Monomolecular swords / cords are not going to do much cutting. When you cut an object, say firewood, with a blade, the cutting edge of the blade physically pushes away molecules to either side of the impact area, or ejects the molecules altogether (as sawdust). Cutting does not destroy chemical bonds within the object - it merely physically displaces the molecules, so they no longer contribute to the structural strength of the object being cut.
Displace enough of such molecules, and you have sliced the object completely.
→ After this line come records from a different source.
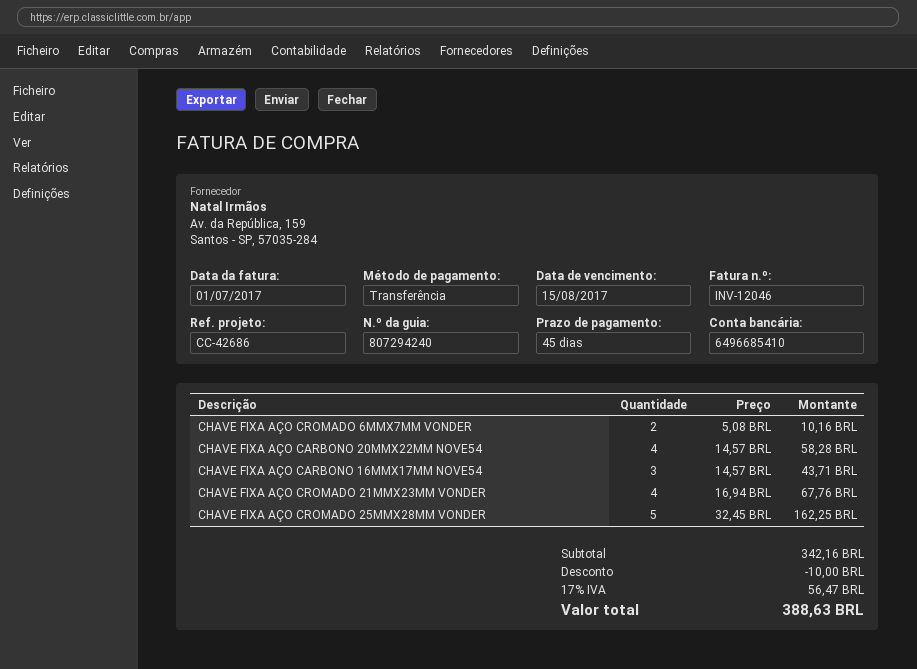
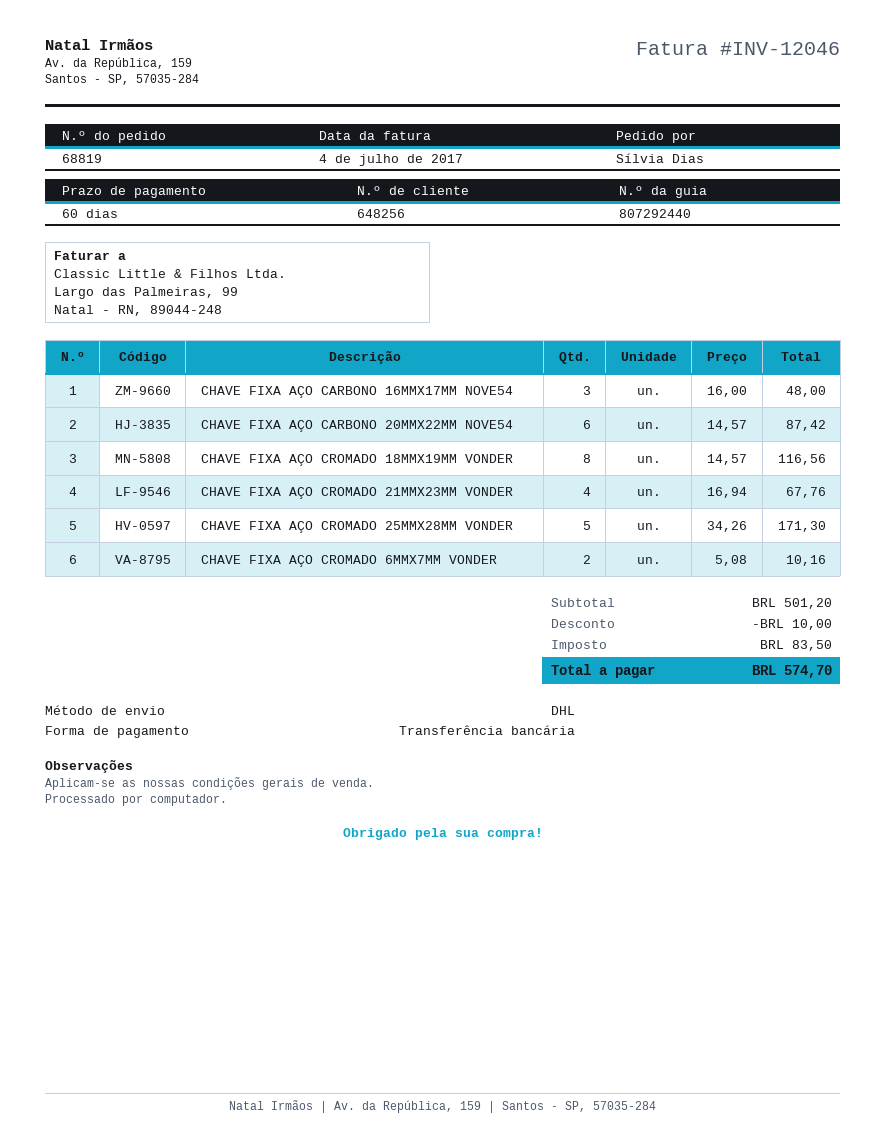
delivery note number: 807294240 -> 807292440
invoice date: 2017-07-01 -> 2017-07-04
payment terms: 45 days -> 60 days
CHAVE FIXA AÇO CARBONO 20MMX22MM NOVE54: 4 x 14.57 = 58.28 -> 6 x 14.57 = 87.42
CHAVE FIXA AÇO CARBONO 16MMX17MM NOVE54: 3 x 14.57 = 43.71 -> 3 x 16.00 = 48.00
CHAVE FIXA AÇO CROMADO 25MMX28MM VONDER: 5 x 32.45 = 162.25 -> 5 x 34.26 = 171.30
CHAVE FIXA AÇO CROMADO 18MMX19MM VONDER: none -> 8 x 14.57 = 116.56
subtotal: 342.16 -> 501.20
tax: 56.47 -> 83.50
total: 388.63 -> 574.70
With a blade so thin it’s only a molecule wide, you’d have to be incredibly lucky to have those cutting-edge molecules hit anything at all in the object being cut. Most of any object (even seemingly dense objects such as iron) is empty space. Molecules are mostly empty space too. When you swing a monomolceular blade at a ball of iron, chances are the blade will emerge through the sphere having not touched a single iron atom.
If you had a monomolecular blade made of ultradense matter - such as the hypothetical neutronium - then you might achieve a clean cut in one attempt. Still, even assuming the blade displaces all molecules in the object in a swath one molecule wide, I am not sure it will completely destroy the object’s structural integrity in that area. Most real-life objects have a choatic internal arrangement of atoms and molecules and their structural integrity at any point is not just ‘one molecule thick’. Surrounding molecules contribute to the strength, too, and they are not going to be hit by your ultrathin blade.
Swinging another cut is useless too, as you will merely hit the object again in another area, causing another ‘cut’ but not disrupting the object completely.
So there is a limit to ‘sharpness’ - your blade must be very sharp to minimize friction, but wide enough to cause enough damage to ‘cut’ the object and disrupt it. Monomolecular blades are not upto the job.
I am not a physicist or a chemist so I’d not be surprised to learn I was completely wrong here.